───── DATA SUPPLIED ─────
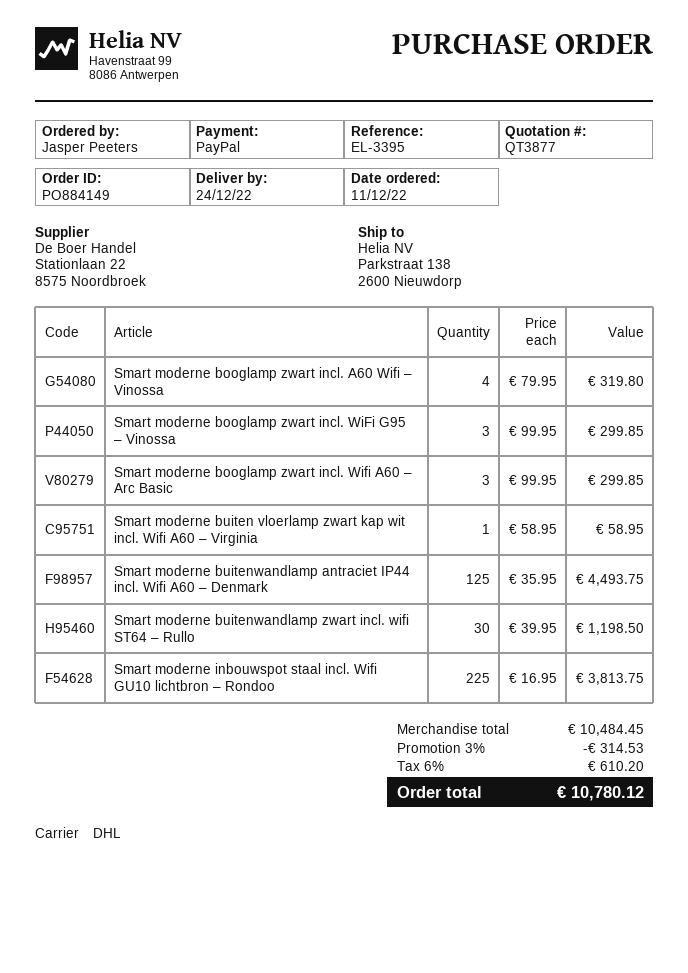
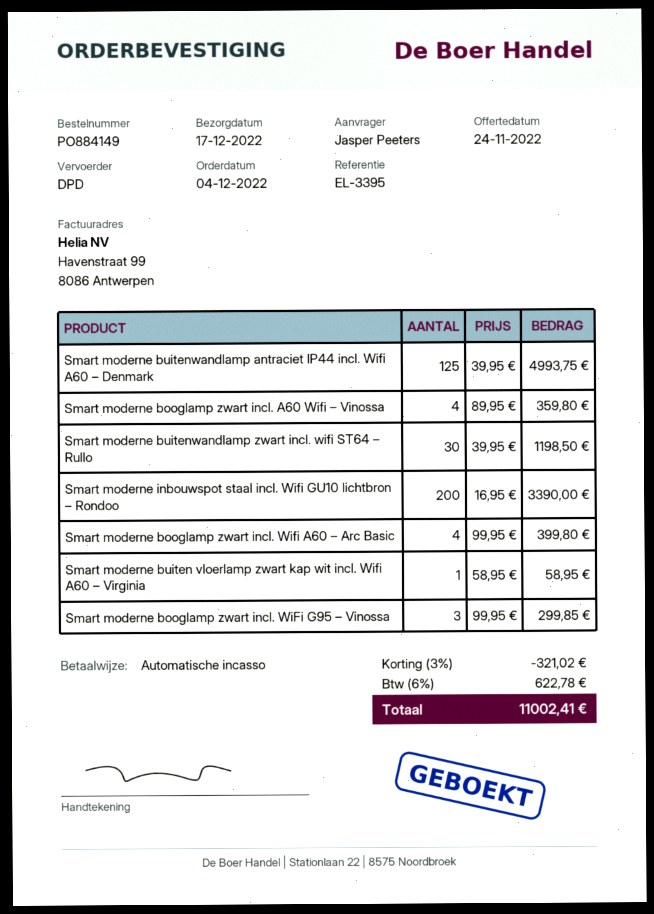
order date: 2022-12-11 -> 2022-12-04
delivery date: 2022-12-24 -> 2022-12-17
payment method: PayPal -> direct debit
shipping method: DHL -> DPD
Smart moderne booglamp zwart incl. A60 Wifi – Vinossa: 4 x 79.95 = 319.80 -> 4 x 89.95 = 359.80
Smart moderne booglamp zwart incl. Wifi A60 – Arc Basic: 3 x 99.95 = 299.85 -> 4 x 99.95 = 399.80
Smart moderne buitenwandlamp antraciet IP44 incl. Wifi A60 – Denmark: 125 x 35.95 = 4493.75 -> 125 x 39.95 = 4993.75
Smart moderne inbouwspot staal incl. Wifi GU10 lichtbron – Rondoo: 225 x 16.95 = 3813.75 -> 200 x 16.95 = 3390.00
discount: 3% = 314.53 -> 3% = 321.02
tax: 6% = 610.20 -> 6% = 622.78
total: 10780.12 -> 11002.41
─────
▶ _WHAT YOU HAVE TO DO_: Your copy of the listing should match it exactly, apart from the pictures, which are left out.

▶ _SOLVED PROBLEM_:
order date: 2022-12-11 -> 2022-12-04
delivery date: 2022-12-24 -> 2022-12-17
payment method: PayPal -> direct debit
shipping method: DHL -> DPD
Smart moderne booglamp zwart incl. A60 Wifi – Vinossa: 4 x 79.95 = 319.80 -> 4 x 89.95 = 359.80
Smart moderne booglamp zwart incl. Wifi A60 – Arc Basic: 3 x 99.95 = 299.85 -> 4 x 99.95 = 399.80
Smart moderne buitenwandlamp antraciet IP44 incl. Wifi A60 – Denmark: 125 x 35.95 = 4493.75 -> 125 x 39.95 = 4993.75
Smart moderne inbouwspot staal incl. Wifi GU10 lichtbron – Rondoo: 225 x 16.95 = 3813.75 -> 200 x 16.95 = 3390.00
discount: 3% = 314.53 -> 3% = 321.02
tax: 6% = 610.20 -> 6% = 622.78
total: 10780.12 -> 11002.41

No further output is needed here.